INPUT MATERIAL ->

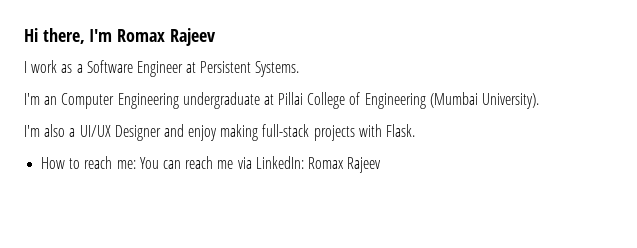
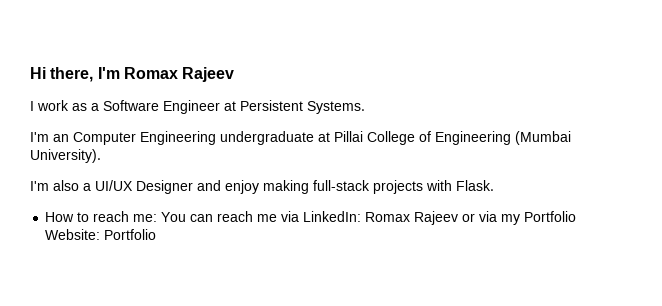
- How to reach me: You can reach me via LinkedIn: Romax Rajeev
+ How to reach me: You can reach me via LinkedIn: Romax Rajeev or via my Portfolio Website: Portfolio

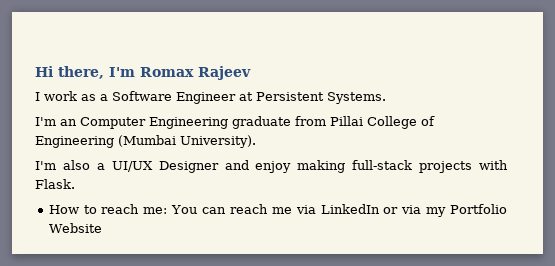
- I'm an Computer Engineering undergraduate at Pillai College of Engineering (Mumbai University).
+ I'm an Computer Engineering graduate from Pillai College of Engineering (Mumbai University).
- How to reach me: You can reach me via LinkedIn: Romax Rajeev or via my Portfolio Website: Portfolio
+ How to reach me: You can reach me via LinkedIn or via my Portfolio Website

PROBLEM -> Single out each line of the records above with the string "Romax" in it, and copy it.

RESULT OF THIS EXERCISE ->
- How to reach me: You can reach me via LinkedIn: Romax Rajeev
+ How to reach me: You can reach me via LinkedIn: Romax Rajeev or via my Portfolio Website: Portfolio
- How to reach me: You can reach me via LinkedIn: Romax Rajeev or via my Portfolio Website: Portfolio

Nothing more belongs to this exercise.